(Before-and-after page screenshots)
+ + + +

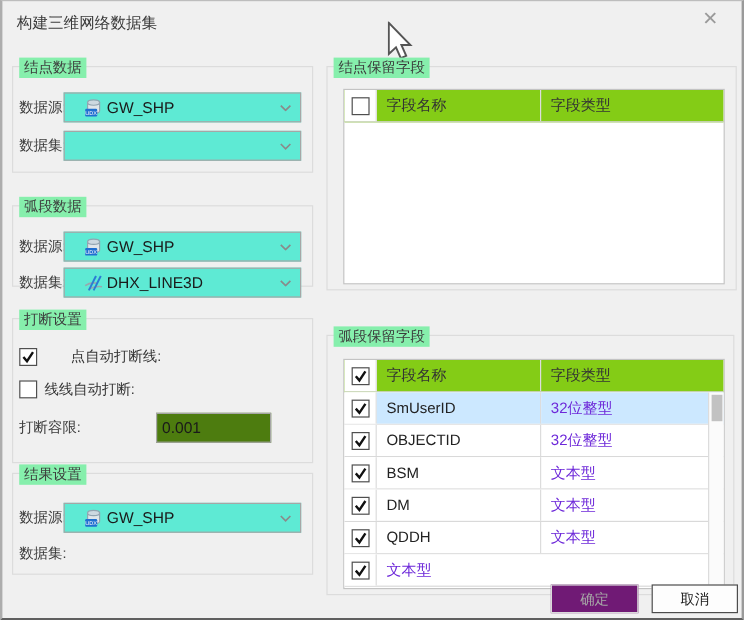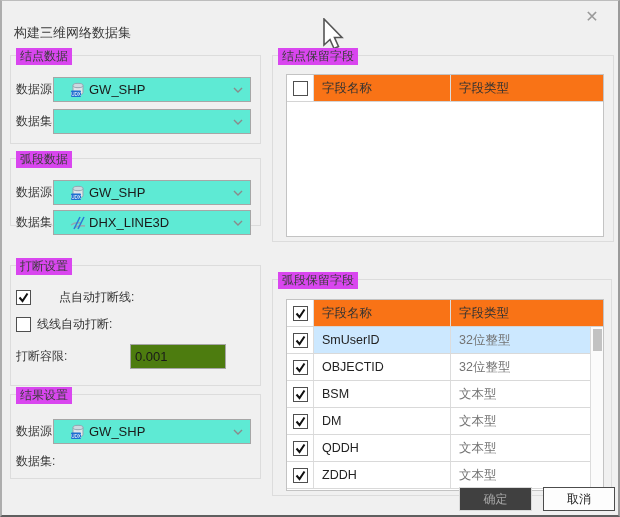--- a/index.html
+++ b/index.html
@@ -6,30 +6,30 @@
   html,body { background:#e8e8e8; }
   body { font-family:"Liberation Sans","DejaVu Sans",sans-serif; }
 
   .dialog {
     position:relative; width:620px; height:517px; background:#f0f0f0;
     border-style:solid; border-width:1px 2px 2px 2px;
     border-color:#bdbdbd #9a9a9a #5f5f5f #adadad;
     overflow:hidden; color:#333; font-size:12px;
   }
 
-  .title-bar-text { position:absolute; left:12px; top:9px; font-size:13px; color:#3a3a3a;margin-top:14px; }
+  .title-bar-text { position:absolute; left:12px; top:9px; font-size:13px; color:#3a3a3a; }
   .close-btn {
     position:absolute; right:16px; top:5px; width:20px; height:20px;
     display:flex; align-items:center; justify-content:center;
     color:#9a9a9a; font-size:16px; cursor:default;
   }
 
   .group { position:absolute; border:1px solid #dcdcdc; }
   .group-title {
-    position:absolute; top:-8px; left:5px; background:#d946ef;
+    position:absolute; top:-8px; left:5px; background:#86efac;
     padding:0 4px; color:#3c3c3c; font-size:12px; white-space:nowrap;
   }
 
   .field-label { position:absolute; left:5px; height:25px; display:flex; align-items:center; color:#3a3a3a; white-space:nowrap; }
 
   .combo {
     position:absolute; left:42px; width:198px; height:25px; background:#5eead4;
     border:1px solid #a6a6a6; display:flex; align-items:center; padding-left:16px;
   }
   .combo .icon16 { width:16px; height:16px; margin-right:3px; flex:0 0 auto; }
@@ -41,40 +41,40 @@
     font-family:"Liberation Sans","DejaVu Sans",sans-serif; font-size:13px; color:#1a1a1a; padding-left:4px;
   }
 
   .cb {
     width:15px; height:15px; background:#fff; border:1px solid #4f4f4f;
     display:inline-flex; align-items:center; justify-content:center; flex:0 0 auto;
   }
   .cb-row { position:absolute; left:5px; display:flex; align-items:center; gap:6px; height:16px; }
 
   .table { position:absolute; background:#fff; border:1px solid #c3c3c3; overflow:hidden; }
-  .thead { display:flex; height:27px; background:#f97316; border-bottom:1px solid #d4d4d4;justify-content:center; }
+  .thead { display:flex; height:27px; background:#84cc16; border-bottom:1px solid #d4d4d4;justify-content:center; }
   .trow  { display:flex; height:27px; background:#fff; border-bottom:1px solid #d9d9d9; }
   .cell  { display:flex; align-items:center; overflow:hidden; }
   .cell-check { width:27px; justify-content:center; border-right:1px solid #dcdcdc; background:#fff; }
   .cell-name  { width:137px; padding-left:8px; border-right:1px solid #dcdcdc; font-size:12.5px; color:#222; }
-  .cell-type  { flex:1; padding-left:8px; font-size:12.5px; color:#737373; }
+  .cell-type  { flex:1; padding-left:8px; font-size:12.5px; color:#6d28d9; }
   .thead .cell-name, .thead .cell-type { color:#333; }
   .trow.selected .cell-name, .trow.selected .cell-type { background:#cce8ff; }
 
   .vscroll {
     position:absolute; top:27px; right:0; bottom:0; width:13px;
     background:#fbfbfb; border-left:1px solid #dcdcdc;
   }
   .vscroll .thumb { position:absolute; top:2px; left:2px; width:9px; height:22px; background:#c2c2c2; }
 
   .btn {
     position:absolute; height:24px; display:flex; align-items:center; justify-content:center;
     font-size:12px; background:#fdfdfd; border:1px solid #4c4c4c; color:#1a1a1a;
   }
-  .btn.disabled { background:#404040; border-color:#d9d9d9; color:#a6a6a6; }
+  .btn.disabled { background:#701a75; border-color:#d9d9d9; color:#a6a6a6; }
 
   .mouse-cursor { position:absolute; left:321px; top:17px; pointer-events:none; }
 </style>
 </head>
 <body>
 
 <div class="dialog">
 
   <div class="title-bar-text">构建三维网络数据集</div>
   <div class="close-btn">✕</div>
@@ -100,21 +100,21 @@
     </div>
     <span class="field-label" style="top:53px;">数据集:</span>
     <div class="combo" style="top:53px;">
       <span class="combo-value"></span>
       <svg class="combo-arrow" width="10" height="6" viewBox="0 0 10 6">
           <polyline points="1,1 5,5 9,1" fill="none" stroke="#8a8a8a" stroke-width="1.4"></polyline>
         </svg>
     </div>
   </div>
 
-  <div class="group" style="left:8px; top:157px; width:251px; height:68px;text-align:center;">
+  <div class="group" style="left:8px; top:170px; width:251px; height:68px;text-align:center;">
     <span class="group-title">弧段数据</span>
     <span class="field-label" style="top:21px;">数据源:</span>
     <div class="combo" style="top:21px;">
       <svg class="icon16" viewBox="0 0 16 16">
         <path d="M3 3.5 h10 v7 a5 2.2 0 0 1 -10 0 z" fill="#dfe6ea" stroke="#92a5b1"></path>
         <ellipse cx="8" cy="3.5" rx="5" ry="2.2" fill="#cdd9e0" stroke="#92a5b1"></ellipse>
         <rect x="1" y="8.6" width="10" height="6.4" rx="1" fill="#1f6fd0"></rect>
         <text x="6" y="13.7" font-size="4.6" fill="#fff" text-anchor="middle" font-family="Liberation Sans, sans-serif">UDX</text>
       </svg>
       <span class="combo-value">GW_SHP</span>
@@ -259,21 +259,20 @@
             <div class="cell cell-type">文本型</div>
           </div>
           <div class="trow">
             <div class="cell cell-check">
               <span class="cb">
                 <svg width="13" height="13" viewBox="0 0 13 13">
                   <polyline points="2.5,6.5 5.5,10 10.5,2.5" fill="none" stroke="#111" stroke-width="2"></polyline>
                 </svg>
               </span>
             </div>
-            <div class="cell cell-name">ZDDH</div>
             <div class="cell cell-type">文本型</div>
           </div>
         </div>
       <div class="vscroll">
         <div class="thumb"></div>
       </div>
     </div>
   </div>
 
   <div class="btn disabled" style="left:457px; top:486px; width:73px;">确定</div>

+ + + +

:: TASK DETAILS ::
The pictures alone are to be left out when the data above is copied; all else must match exactly.

:: YOUR RESPONSE ::
--- a/index.html
+++ b/index.html
@@ -6,30 +6,30 @@
   html,body { background:#e8e8e8; }
   body { font-family:"Liberation Sans","DejaVu Sans",sans-serif; }
 
   .dialog {
     position:relative; width:620px; height:517px; background:#f0f0f0;
     border-style:solid; border-width:1px 2px 2px 2px;
     border-color:#bdbdbd #9a9a9a #5f5f5f #adadad;
     overflow:hidden; color:#333; font-size:12px;
   }
 
-  .title-bar-text { position:absolute; left:12px; top:9px; font-size:13px; color:#3a3a3a;margin-top:14px; }
+  .title-bar-text { position:absolute; left:12px; top:9px; font-size:13px; color:#3a3a3a; }
   .close-btn {
     position:absolute; right:16px; top:5px; width:20px; height:20px;
     display:flex; align-items:center; justify-content:center;
     color:#9a9a9a; font-size:16px; cursor:default;
   }
 
   .group { position:absolute; border:1px solid #dcdcdc; }
   .group-title {
-    position:absolute; top:-8px; left:5px; background:#d946ef;
+    position:absolute; top:-8px; left:5px; background:#86efac;
     padding:0 4px; color:#3c3c3c; font-size:12px; white-space:nowrap;
   }
 
   .field-label { position:absolute; left:5px; height:25px; display:flex; align-items:center; color:#3a3a3a; white-space:nowrap; }
 
   .combo {
     position:absolute; left:42px; width:198px; height:25px; background:#5eead4;
     border:1px solid #a6a6a6; display:flex; align-items:center; padding-left:16px;
   }
   .combo .icon16 { width:16px; height:16px; margin-right:3px; flex:0 0 auto; }
@@ -41,40 +41,40 @@
     font-family:"Liberation Sans","DejaVu Sans",sans-serif; font-size:13px; color:#1a1a1a; padding-left:4px;
   }
 
   .cb {
     width:15px; height:15px; background:#fff; border:1px solid #4f4f4f;
     display:inline-flex; align-items:center; justify-content:center; flex:0 0 auto;
   }
   .cb-row { position:absolute; left:5px; display:flex; align-items:center; gap:6px; height:16px; }
 
   .table { position:absolute; background:#fff; border:1px solid #c3c3c3; overflow:hidden; }
-  .thead { display:flex; height:27px; background:#f97316; border-bottom:1px solid #d4d4d4;justify-content:center; }
+  .thead { display:flex; height:27px; background:#84cc16; border-bottom:1px solid #d4d4d4;justify-content:center; }
   .trow  { display:flex; height:27px; background:#fff; border-bottom:1px solid #d9d9d9; }
   .cell  { display:flex; align-items:center; overflow:hidden; }
   .cell-check { width:27px; justify-content:center; border-right:1px solid #dcdcdc; background:#fff; }
   .cell-name  { width:137px; padding-left:8px; border-right:1px solid #dcdcdc; font-size:12.5px; color:#222; }
-  .cell-type  { flex:1; padding-left:8px; font-size:12.5px; color:#737373; }
+  .cell-type  { flex:1; padding-left:8px; font-size:12.5px; color:#6d28d9; }
   .thead .cell-name, .thead .cell-type { color:#333; }
   .trow.selected .cell-name, .trow.selected .cell-type { background:#cce8ff; }
 
   .vscroll {
     position:absolute; top:27px; right:0; bottom:0; width:13px;
     background:#fbfbfb; border-left:1px solid #dcdcdc;
   }
   .vscroll .thumb { position:absolute; top:2px; left:2px; width:9px; height:22px; background:#c2c2c2; }
 
   .btn {
     position:absolute; height:24px; display:flex; align-items:center; justify-content:center;
     font-size:12px; background:#fdfdfd; border:1px solid #4c4c4c; color:#1a1a1a;
   }
-  .btn.disabled { background:#404040; border-color:#d9d9d9; color:#a6a6a6; }
+  .btn.disabled { background:#701a75; border-color:#d9d9d9; color:#a6a6a6; }
 
   .mouse-cursor { position:absolute; left:321px; top:17px; pointer-events:none; }
 </style>
 </head>
 <body>
 
 <div class="dialog">
 
   <div class="title-bar-text">构建三维网络数据集</div>
   <div class="close-btn">✕</div>
@@ -100,21 +100,21 @@
     </div>
     <span class="field-label" style="top:53px;">数据集:</span>
     <div class="combo" style="top:53px;">
       <span class="combo-value"></span>
       <svg class="combo-arrow" width="10" height="6" viewBox="0 0 10 6">
           <polyline points="1,1 5,5 9,1" fill="none" stroke="#8a8a8a" stroke-width="1.4"></polyline>
         </svg>
     </div>
   </div>
 
-  <div class="group" style="left:8px; top:157px; width:251px; height:68px;text-align:center;">
+  <div class="group" style="left:8px; top:170px; width:251px; height:68px;text-align:center;">
     <span class="group-title">弧段数据</span>
     <span class="field-label" style="top:21px;">数据源:</span>
     <div class="combo" style="top:21px;">
       <svg class="icon16" viewBox="0 0 16 16">
         <path d="M3 3.5 h10 v7 a5 2.2 0 0 1 -10 0 z" fill="#dfe6ea" stroke="#92a5b1"></path>
         <ellipse cx="8" cy="3.5" rx="5" ry="2.2" fill="#cdd9e0" stroke="#92a5b1"></ellipse>
         <rect x="1" y="8.6" width="10" height="6.4" rx="1" fill="#1f6fd0"></rect>
         <text x="6" y="13.7" font-size="4.6" fill="#fff" text-anchor="middle" font-family="Liberation Sans, sans-serif">UDX</text>
       </svg>
       <span class="combo-value">GW_SHP</span>
@@ -259,21 +259,20 @@
             <div class="cell cell-type">文本型</div>
           </div>
           <div class="trow">
             <div class="cell cell-check">
               <span class="cb">
                 <svg width="13" height="13" viewBox="0 0 13 13">
                   <polyline points="2.5,6.5 5.5,10 10.5,2.5" fill="none" stroke="#111" stroke-width="2"></polyline>
                 </svg>
               </span>
             </div>
-            <div class="cell cell-name">ZDDH</div>
             <div class="cell cell-type">文本型</div>
           </div>
         </div>
       <div class="vscroll">
         <div class="thumb"></div>
       </div>
     </div>
   </div>
 
   <div class="btn disabled" style="left:457px; top:486px; width:73px;">确定</div>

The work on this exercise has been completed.